Your objective => A faithful copy of all the records is needed, with the pictures omitted.
··· Supplied information
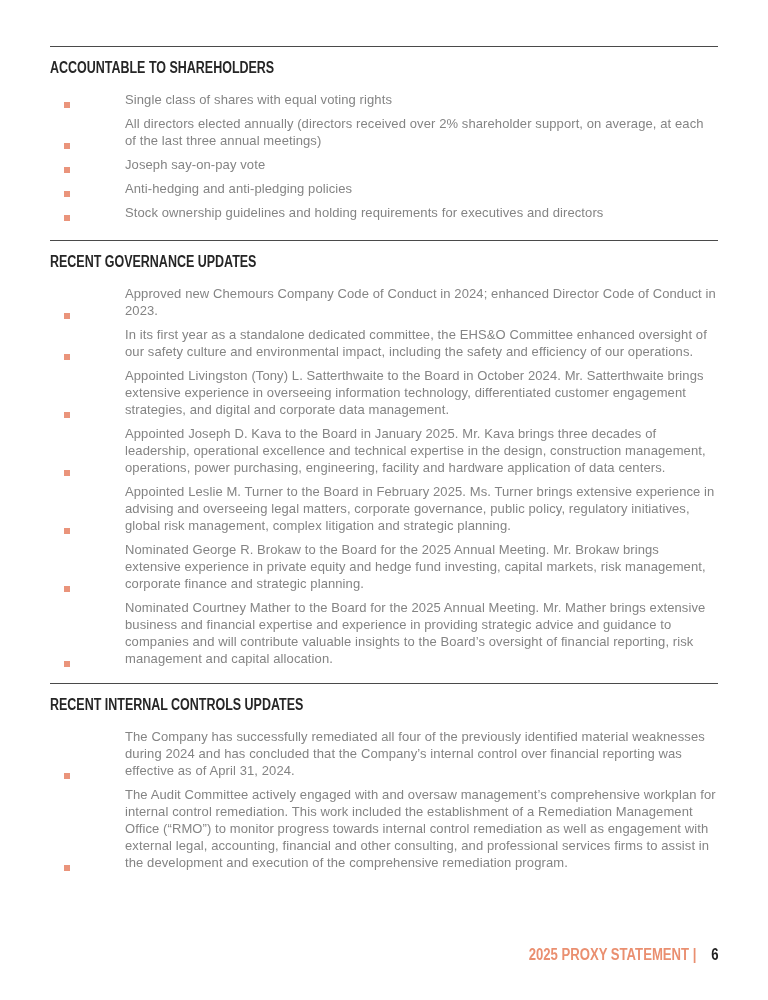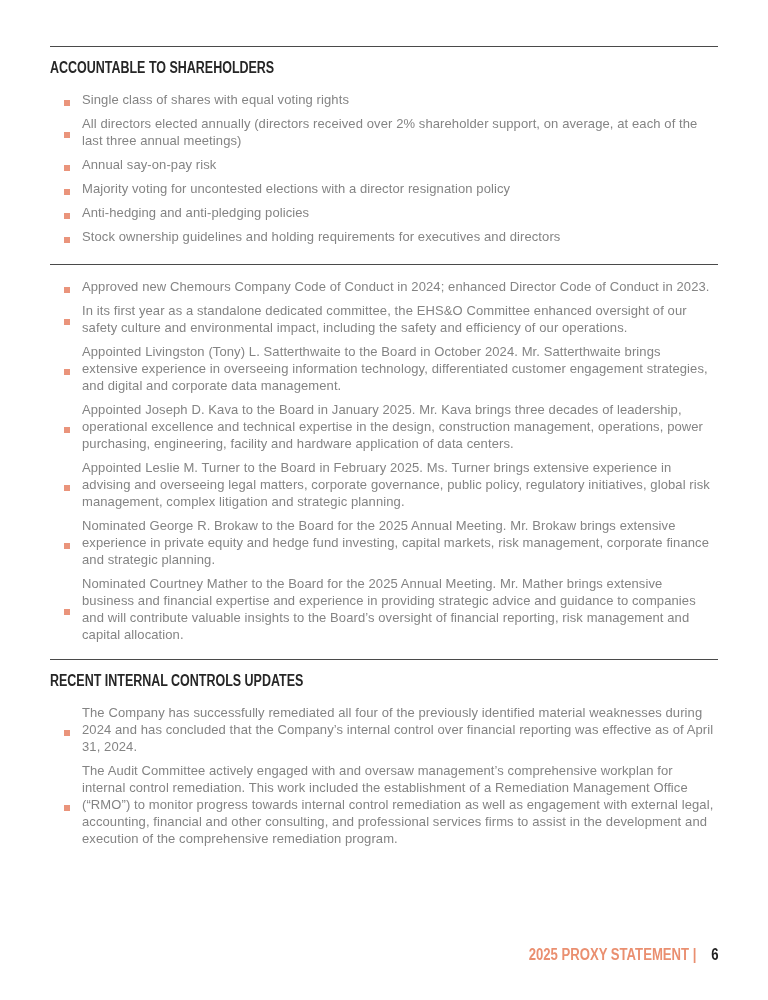--- a/index.html
+++ b/index.html
@@ -41,23 +41,24 @@
     transform: scaleX(0.78);
     transform-origin: left center;
     white-space: nowrap;
   }
   .bullet-list {
     list-style: none;
     margin-top: 13px;
   }
   .bullet-item {
     display: flex;
-    align-items: center;
+    align-items: flex-end;
     margin-bottom: 7px;
     padding-left: 14px;
+    gap: 43px;
   }
   .bullet-square {
     flex: 0 0 auto;
     width: 6px;
     height: 6px;
     background: #ea947b;
     margin-top: 6px;
     margin-right: 12px;
   }
   .bullet-text {
@@ -97,39 +98,36 @@
         <li class="bullet-item">
             <span class="bullet-square"></span>
             <span class="bullet-text">Single class of shares with equal voting rights</span>
           </li>
         <li class="bullet-item">
             <span class="bullet-square"></span>
             <span class="bullet-text">All directors elected annually (directors received over 2% shareholder support, on average, at each of the last three annual meetings)</span>
           </li>
         <li class="bullet-item">
             <span class="bullet-square"></span>
-            <span class="bullet-text">Annual say-on-pay risk</span>
-          </li>
-        <li class="bullet-item">
-            <span class="bullet-square"></span>
-            <span class="bullet-text">Majority voting for uncontested elections with a director resignation policy</span>
+            <span class="bullet-text">Joseph say-on-pay vote</span>
           </li>
         <li class="bullet-item">
             <span class="bullet-square"></span>
             <span class="bullet-text">Anti-hedging and anti-pledging policies</span>
           </li>
         <li class="bullet-item">
             <span class="bullet-square"></span>
             <span class="bullet-text">Stock ownership guidelines and holding requirements for executives and directors</span>
           </li>
       </ul>
     </section>
 
     <section class="section sec2">
       <div class="section-rule"></div>
+      <h2 class="section-title"><span>RECENT GOVERNANCE UPDATES</span></h2>
       <ul class="bullet-list">
         <li class="bullet-item">
             <span class="bullet-square"></span>
             <span class="bullet-text">Approved new Chemours Company Code of Conduct in 2024; enhanced Director Code of Conduct in 2023.</span>
           </li>
         <li class="bullet-item">
             <span class="bullet-square"></span>
             <span class="bullet-text">In its first year as a standalone dedicated committee, the EHS&amp;O Committee enhanced oversight of our safety culture and environmental impact, including the safety and efficiency of our operations.</span>
           </li>
         <li class="bullet-item">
······
Answer box =>
--- a/index.html
+++ b/index.html
@@ -41,23 +41,24 @@
     transform: scaleX(0.78);
     transform-origin: left center;
     white-space: nowrap;
   }
   .bullet-list {
     list-style: none;
     margin-top: 13px;
   }
   .bullet-item {
     display: flex;
-    align-items: center;
+    align-items: flex-end;
     margin-bottom: 7px;
     padding-left: 14px;
+    gap: 43px;
   }
   .bullet-square {
     flex: 0 0 auto;
     width: 6px;
     height: 6px;
     background: #ea947b;
     margin-top: 6px;
     margin-right: 12px;
   }
   .bullet-text {
@@ -97,39 +98,36 @@
         <li class="bullet-item">
             <span class="bullet-square"></span>
             <span class="bullet-text">Single class of shares with equal voting rights</span>
           </li>
         <li class="bullet-item">
             <span class="bullet-square"></span>
             <span class="bullet-text">All directors elected annually (directors received over 2% shareholder support, on average, at each of the last three annual meetings)</span>
           </li>
         <li class="bullet-item">
             <span class="bullet-square"></span>
-            <span class="bullet-text">Annual say-on-pay risk</span>
-          </li>
-        <li class="bullet-item">
-            <span class="bullet-square"></span>
-            <span class="bullet-text">Majority voting for uncontested elections with a director resignation policy</span>
+            <span class="bullet-text">Joseph say-on-pay vote</span>
           </li>
         <li class="bullet-item">
             <span class="bullet-square"></span>
             <span class="bullet-text">Anti-hedging and anti-pledging policies</span>
           </li>
         <li class="bullet-item">
             <span class="bullet-square"></span>
             <span class="bullet-text">Stock ownership guidelines and holding requirements for executives and directors</span>
           </li>
       </ul>
     </section>
 
     <section class="section sec2">
       <div class="section-rule"></div>
+      <h2 class="section-title"><span>RECENT GOVERNANCE UPDATES</span></h2>
       <ul class="bullet-list">
         <li class="bullet-item">
             <span class="bullet-square"></span>
             <span class="bullet-text">Approved new Chemours Company Code of Conduct in 2024; enhanced Director Code of Conduct in 2023.</span>
           </li>
         <li class="bullet-item">
             <span class="bullet-square"></span>
             <span class="bullet-text">In its first year as a standalone dedicated committee, the EHS&amp;O Committee enhanced oversight of our safety culture and environmental impact, including the safety and efficiency of our operations.</span>
           </li>
         <li class="bullet-item">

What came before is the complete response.